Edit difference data
┌──
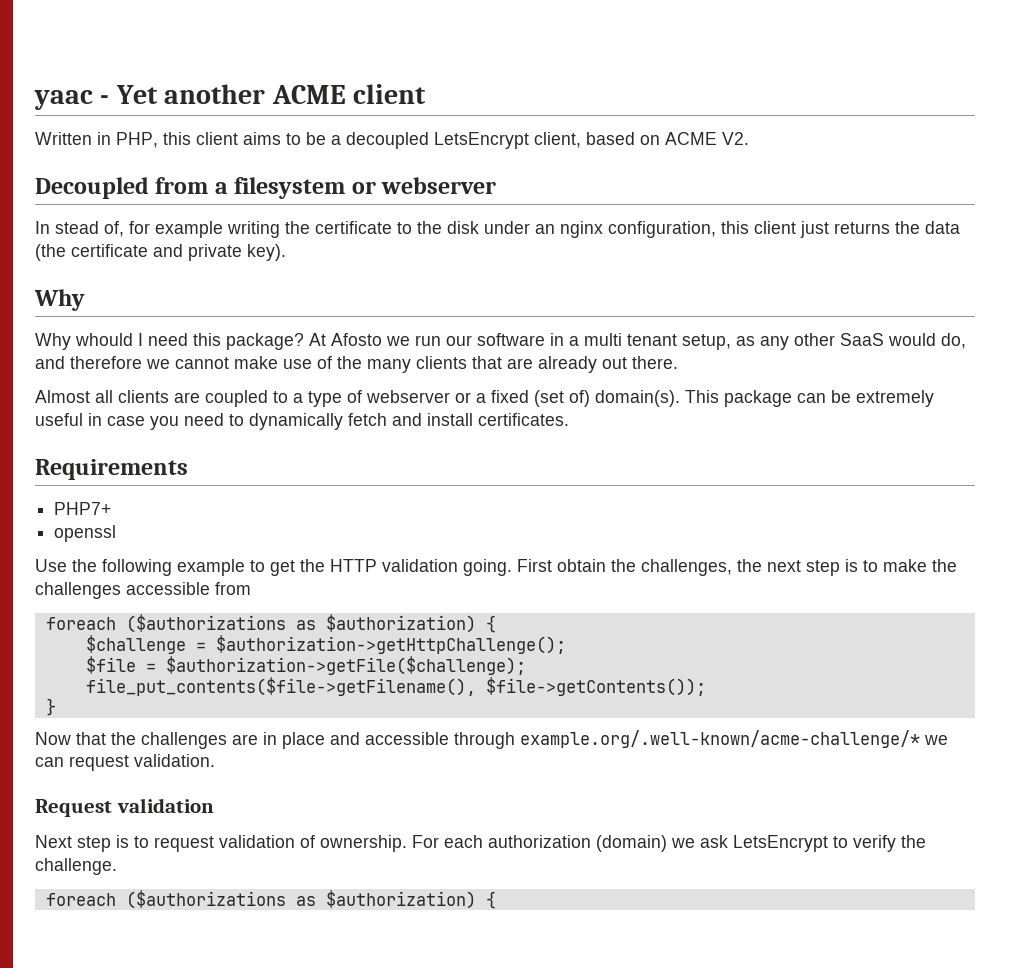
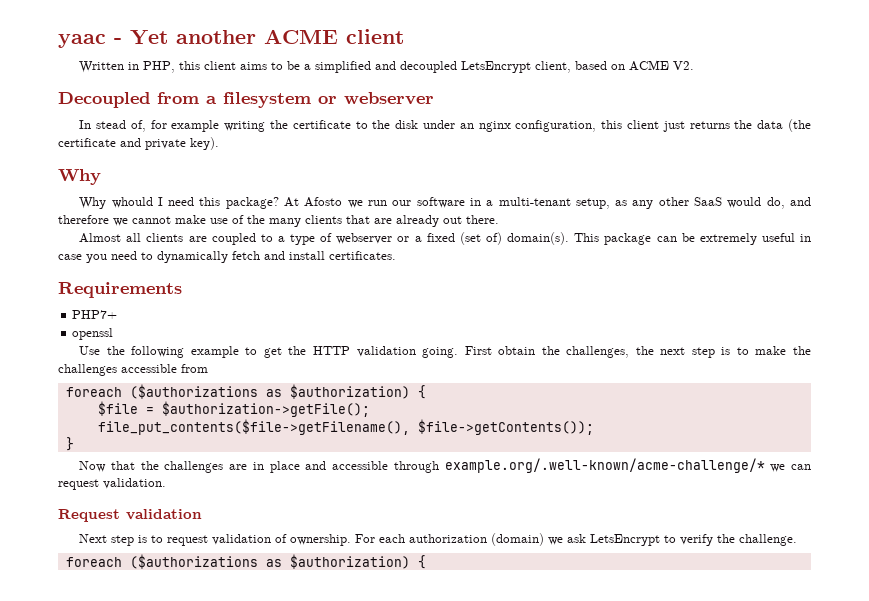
(341, 140) none -> [315,61,397,73] simplified and
[584,333,677,346] multi tenant -> [498,197,571,206] multi-tenant
[85,635,566,654] // $challenge = $authorization->getHttpChallenge(); -> (426, 392) none
[165,656,526,675] $authorization->getFile($challenge); -> [161,401,370,417] $authorization->getFile();

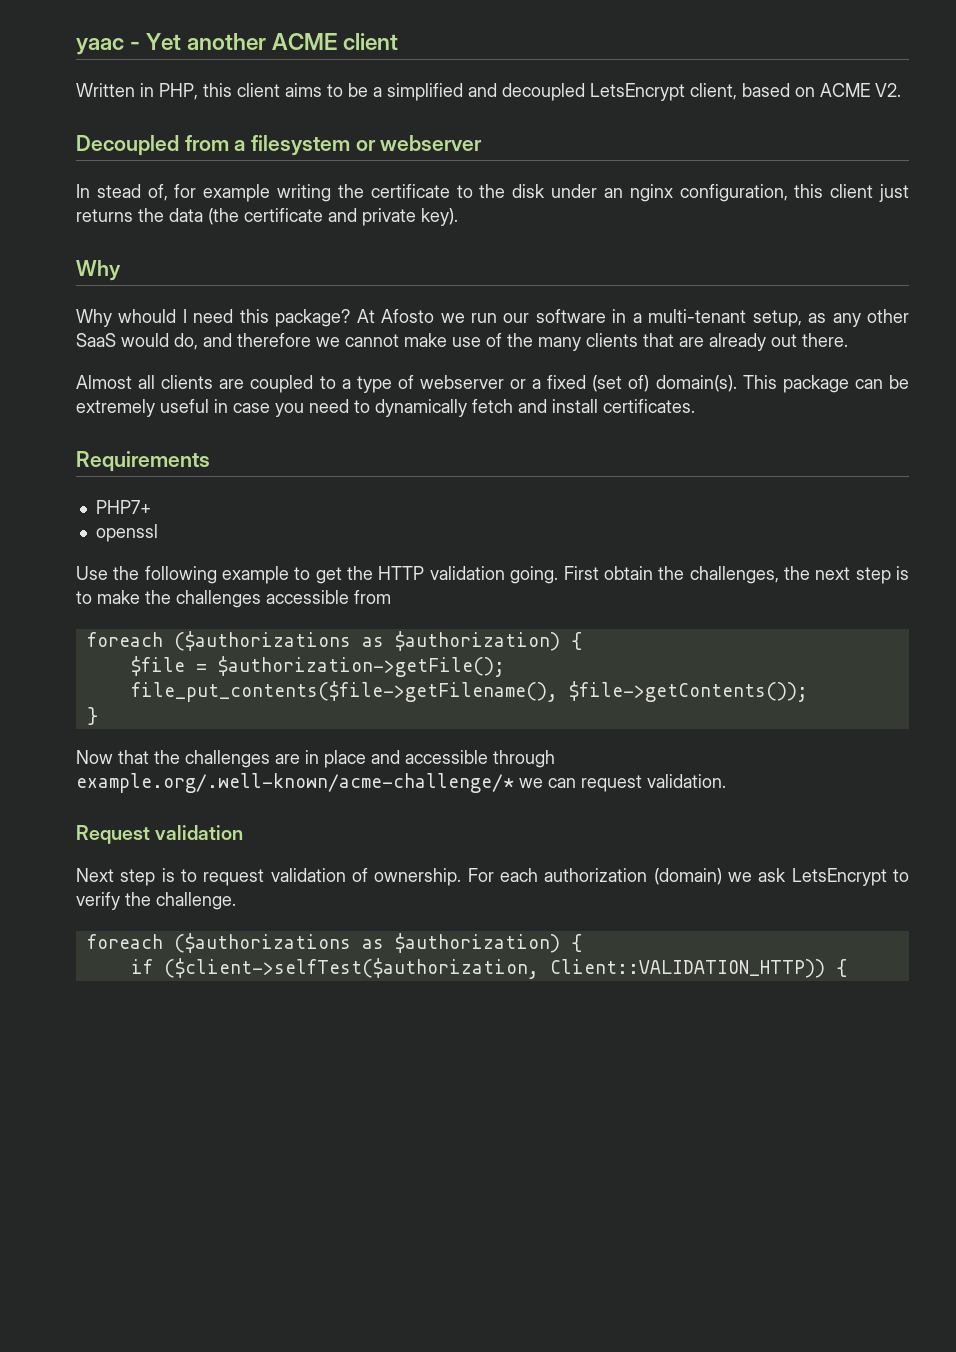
(426, 562) none -> [130,958,847,979] // if ($client->selfTest($authorization, Client::VALIDATION_HTTP)) {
└──
TO DO → Write out word for word every line from the line with "[165,656,526,675] $authorization->getFile($challenge); ->" through the final line of the records, both included, skipping the pictures.

TASK RESPONSE →
[165,656,526,675] $authorization->getFile($challenge); -> [161,401,370,417] $authorization->getFile();

(426, 562) none -> [130,958,847,979] // if ($client->selfTest($authorization, Client::VALIDATION_HTTP)) {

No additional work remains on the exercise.